Fig. 5.

AFRUMA is secreted in B3glct mutant subcommissural organ. (A–O′) Analysis of SSPO trafficking in subcommissural organs from P21 wild-type (Δ/+) (A–E′) and B3glct knockout (Δ/Δ) with mild ventriculomegaly (F–J′) or severe hydrocephalus (K–O′). (A, F, K) Hematoxylin and eosin (H&E)-stained subcommissural organ sections. pc, posterior commissure; bs, basal side; ap, apical side; and ca, central aqueduct. (B, G, L) DRAQ5 (DQ5) staining of subcommissural organ sections merged with differential interference contrast (DIC) image to indicate boundaries of intracellular (i), presecretory (p) and secreted (s) regions of the subcommissural organ. (C–E′, H–J′, and M–O′) Maximum projection images of immunostained subcommissural organ sections stained with AFRUMA (green) and DRAQ5 (blue) (C, H, M) or anti-BiP (red) and DRAQ5 (blue) (D, I, N).
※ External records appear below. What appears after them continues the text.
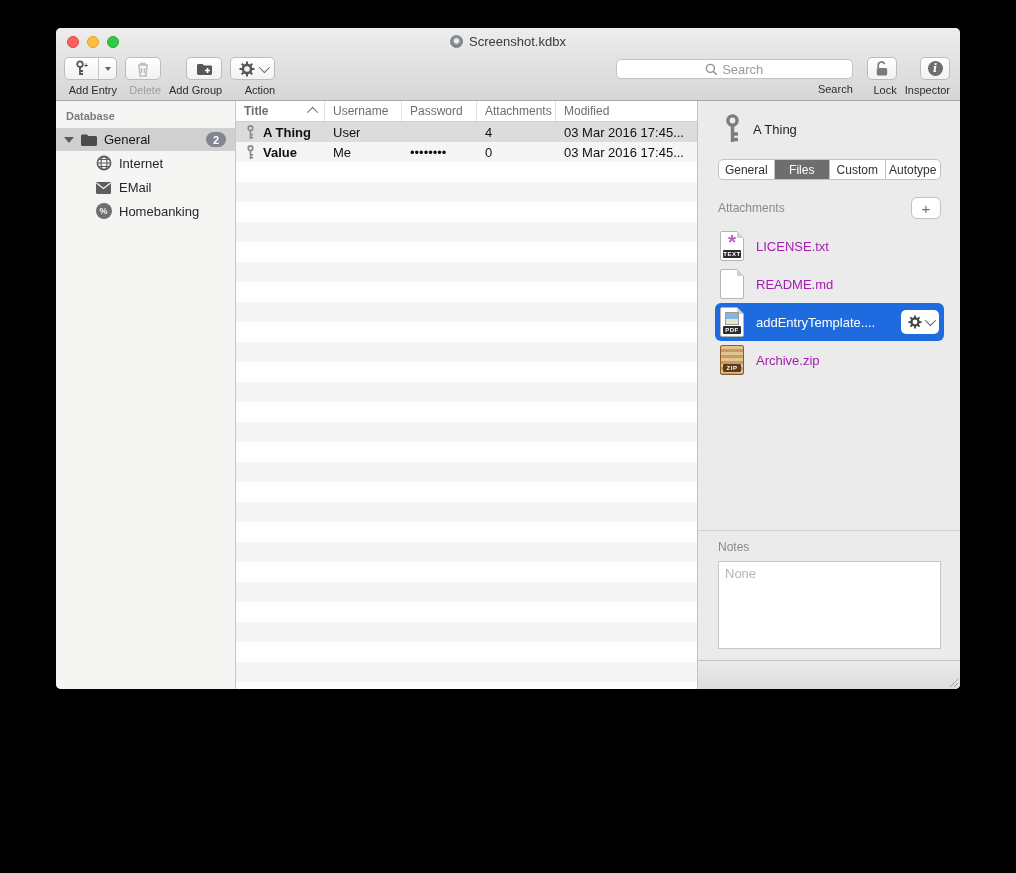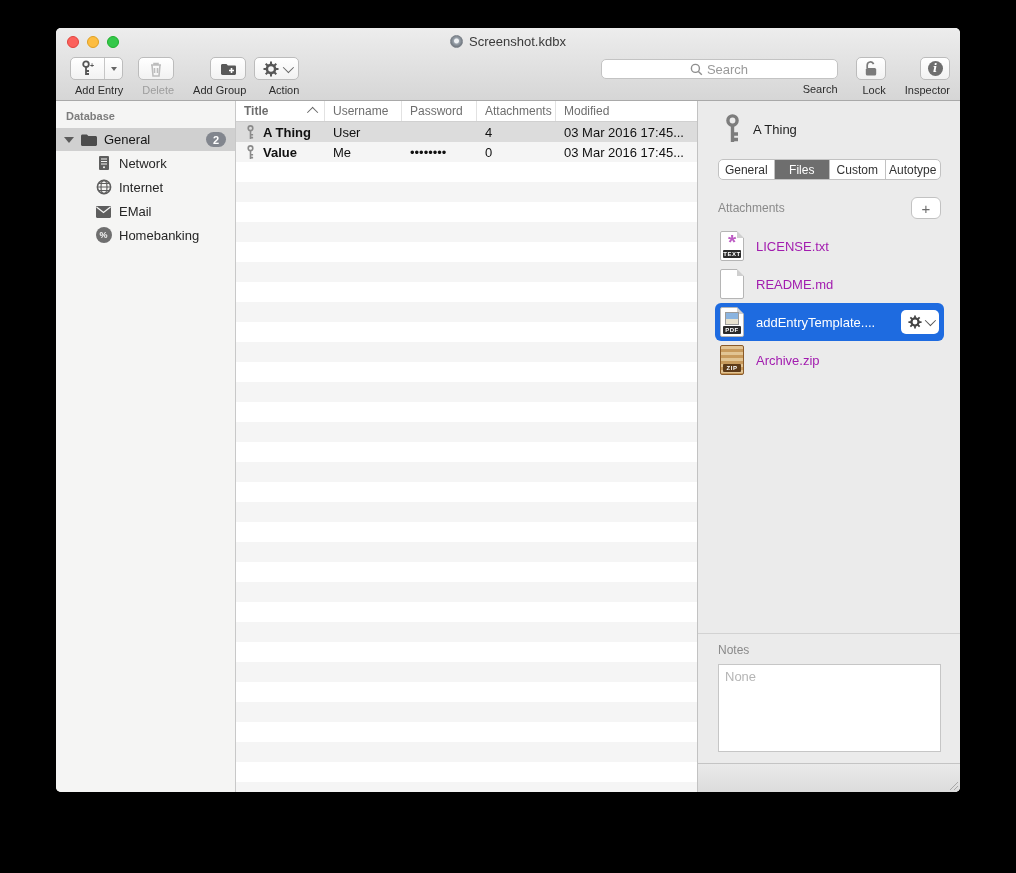"Screenshot.kdbx" .window { height: 764px -> 661px }
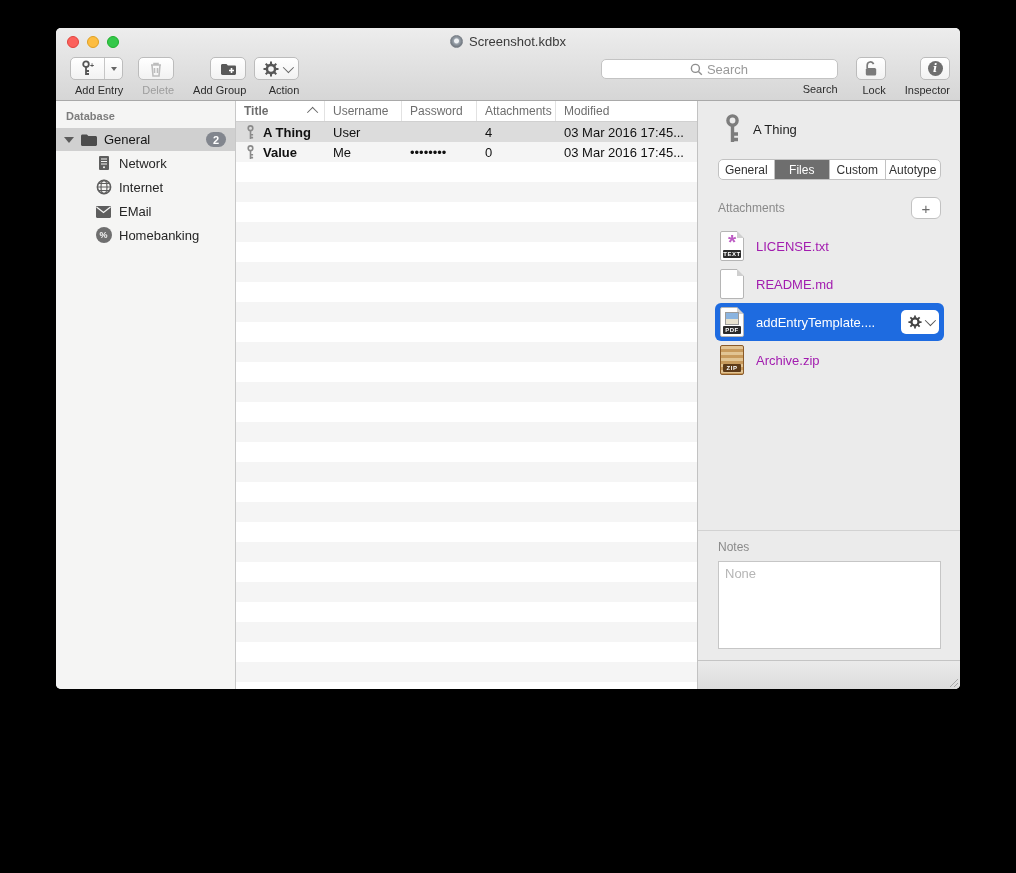"Add Entry" .tb-label { margin-left: 11px -> none }
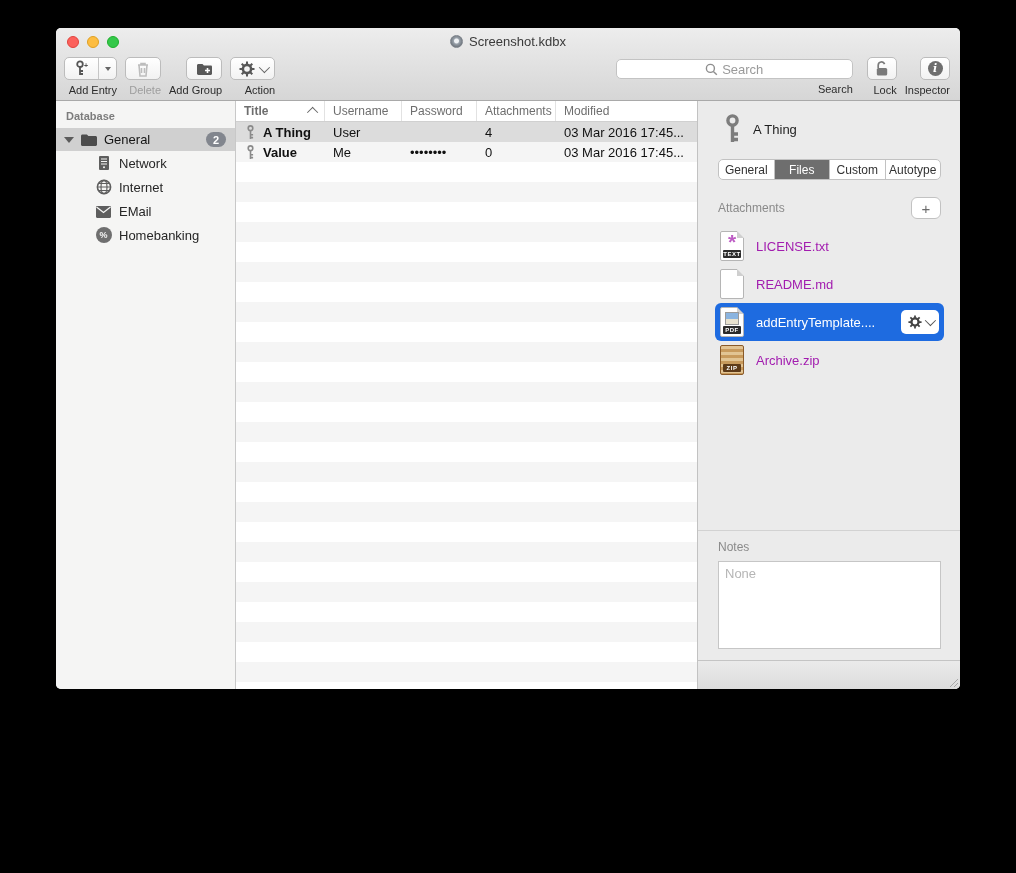"Network" div.sb-item { html: <div> <span> <svg> <rect></rect> <g> <path></path> </g> <circle></circle> </svg> </span> <span>Network</span> </div> -> none }
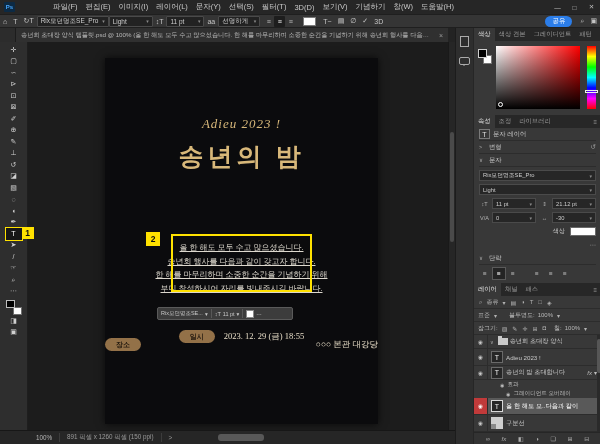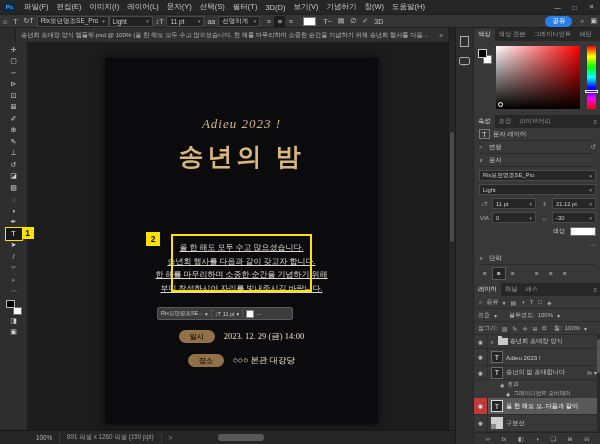"파일(F)" .menus { margin-left: none -> 29px }
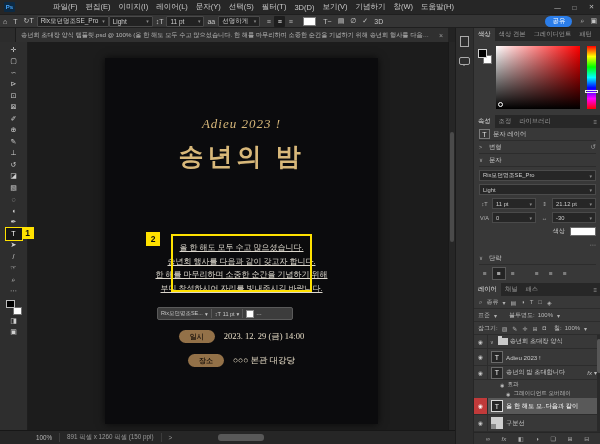"2023. 12. 29 (금) 14:00" span.info-val { text: 14:00 -> 18:55 }
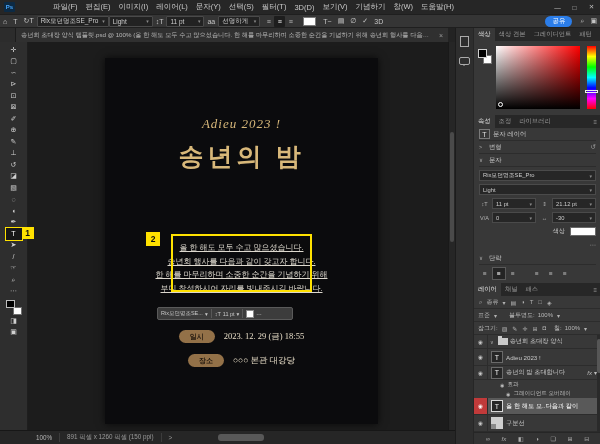"○○○ 본관 대강당" .ir2 { justify-content: none -> space-between; top: 296px -> 280px }
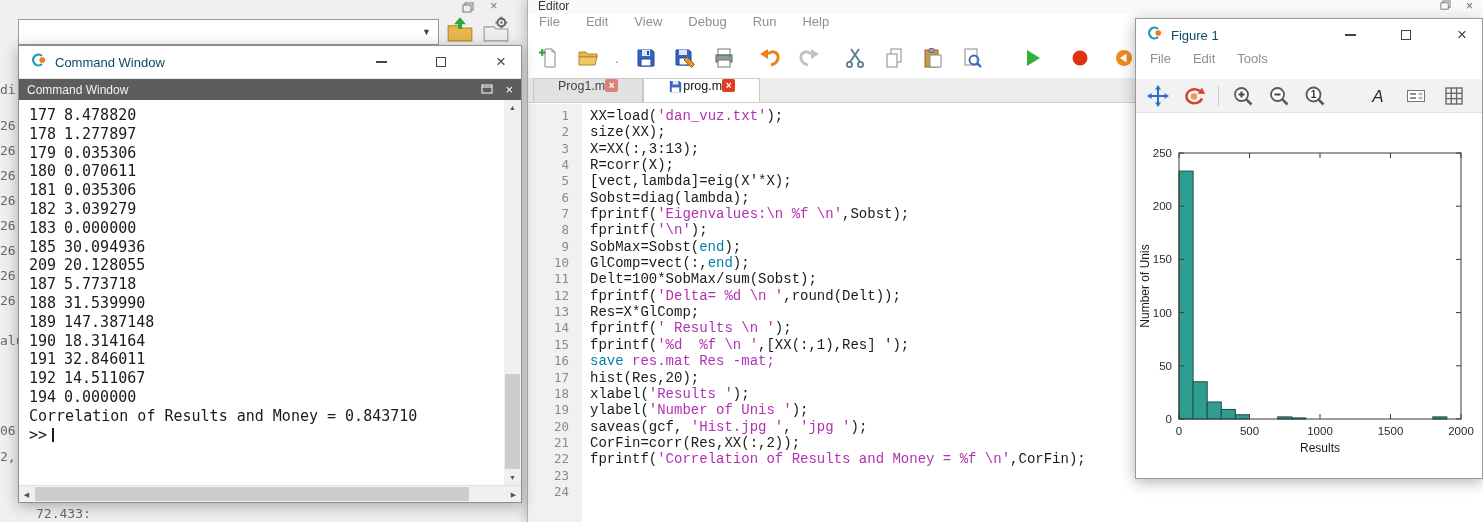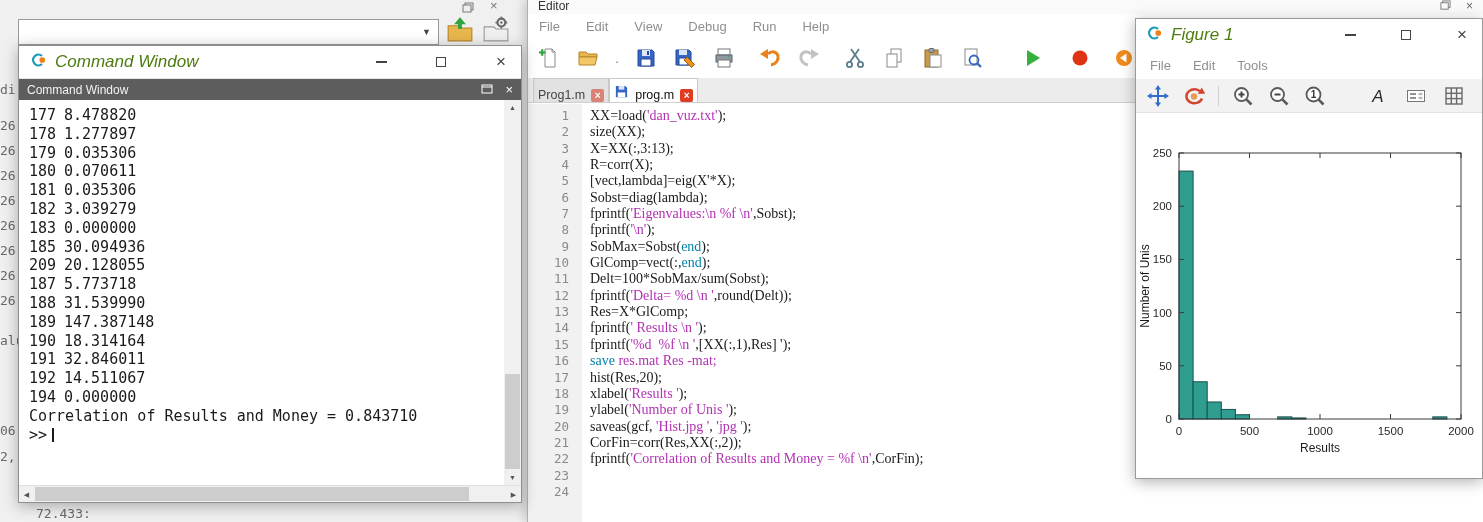"File" .menubar { align-items: center -> none }
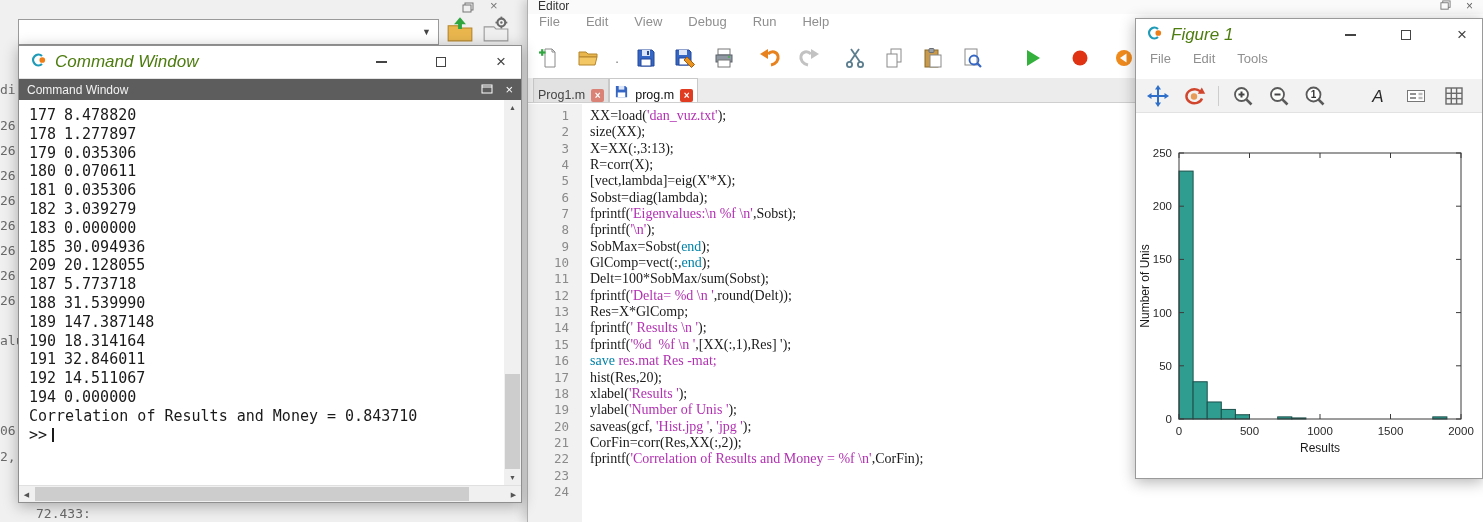"Figure 1" .title-text { color: #4d7c0f -> #0c4a6e; font-size: 17px -> 13px; font-style: italic -> none }
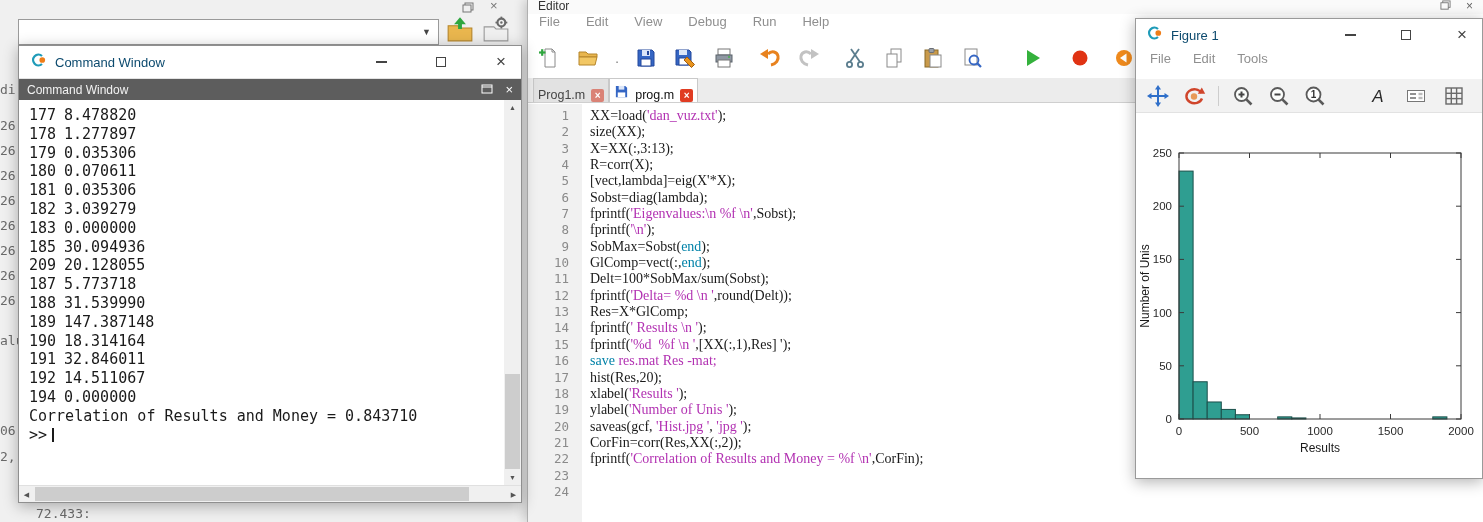"Prog1.m" .tab { align-items: flex-end -> flex-start; gap: 6px -> 0; padding: 0 4px -> 0 24px }
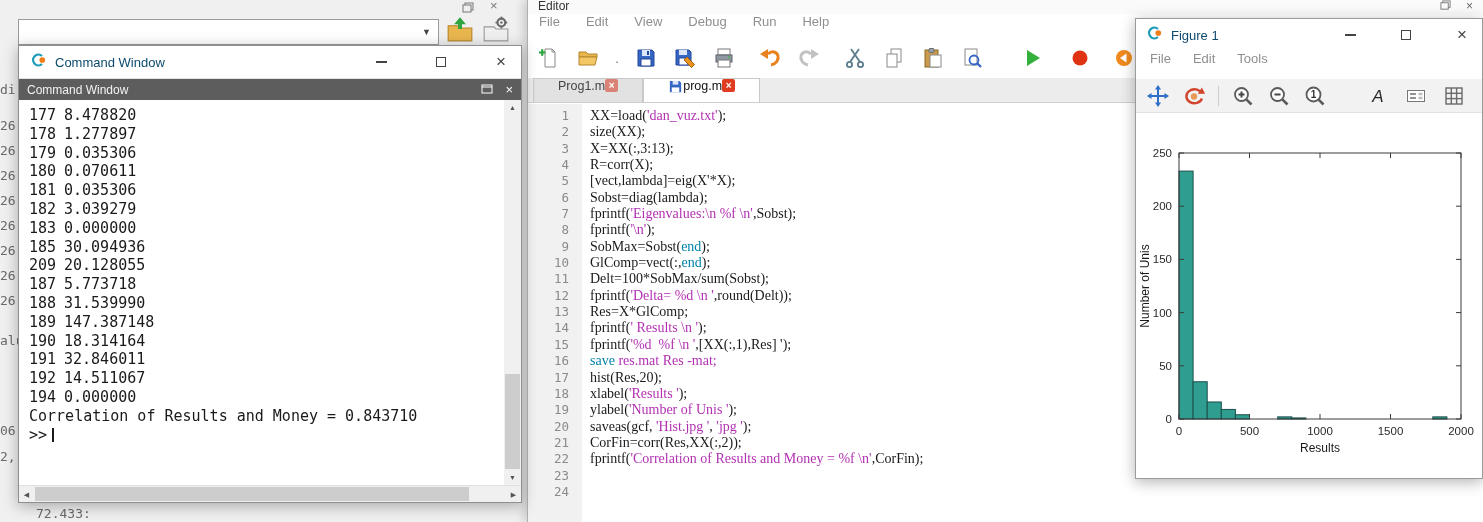"XX=load('dan_vuz.txt');" .code { font-family: Liberation Serif, serif -> Liberation Mono, monospace }
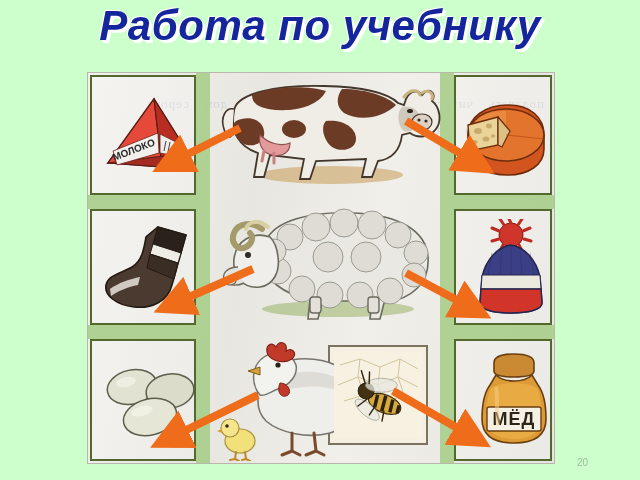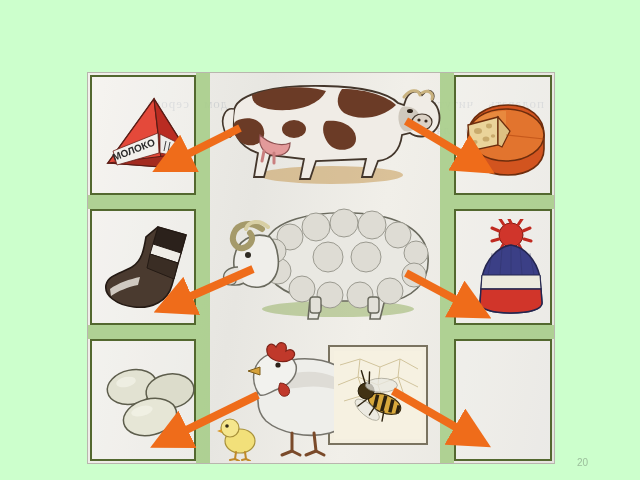"Работа по учебнику" div.title { html: none -> <div>Работа по учебнику</div> }
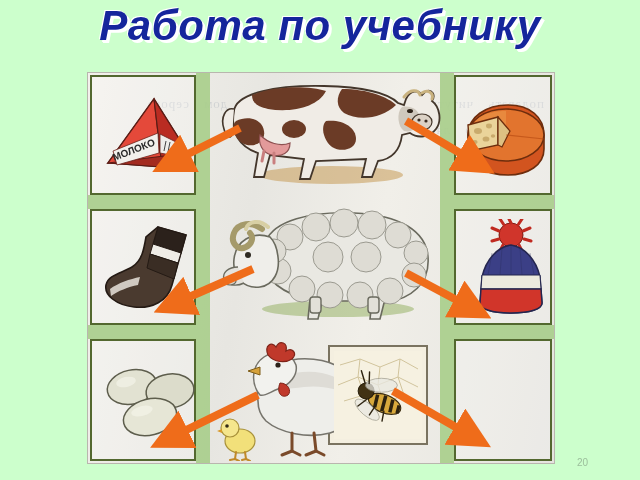"МЁД" div.obj { html: none -> <div> <svg> <path></path> <path></path> <path></path> <rect></rect> <text>МЁД</text> <path></path> </svg> </div> }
Merged channels are shown in (E–E′, J–J′, and O–O′). Rectangles in (E, J, O) indicate regions digitally expanded to the right (E′, J′, O′). Dotted curves demarcate intracellular, presecretory and secreted regions in subcommissural organs. See Figure 6 for quantification of immunofluorescence signals and colocalization of signals. Scale bars: panels A, F, K, 50 μm, and panels B–E, G–J, L–O, 20 μM.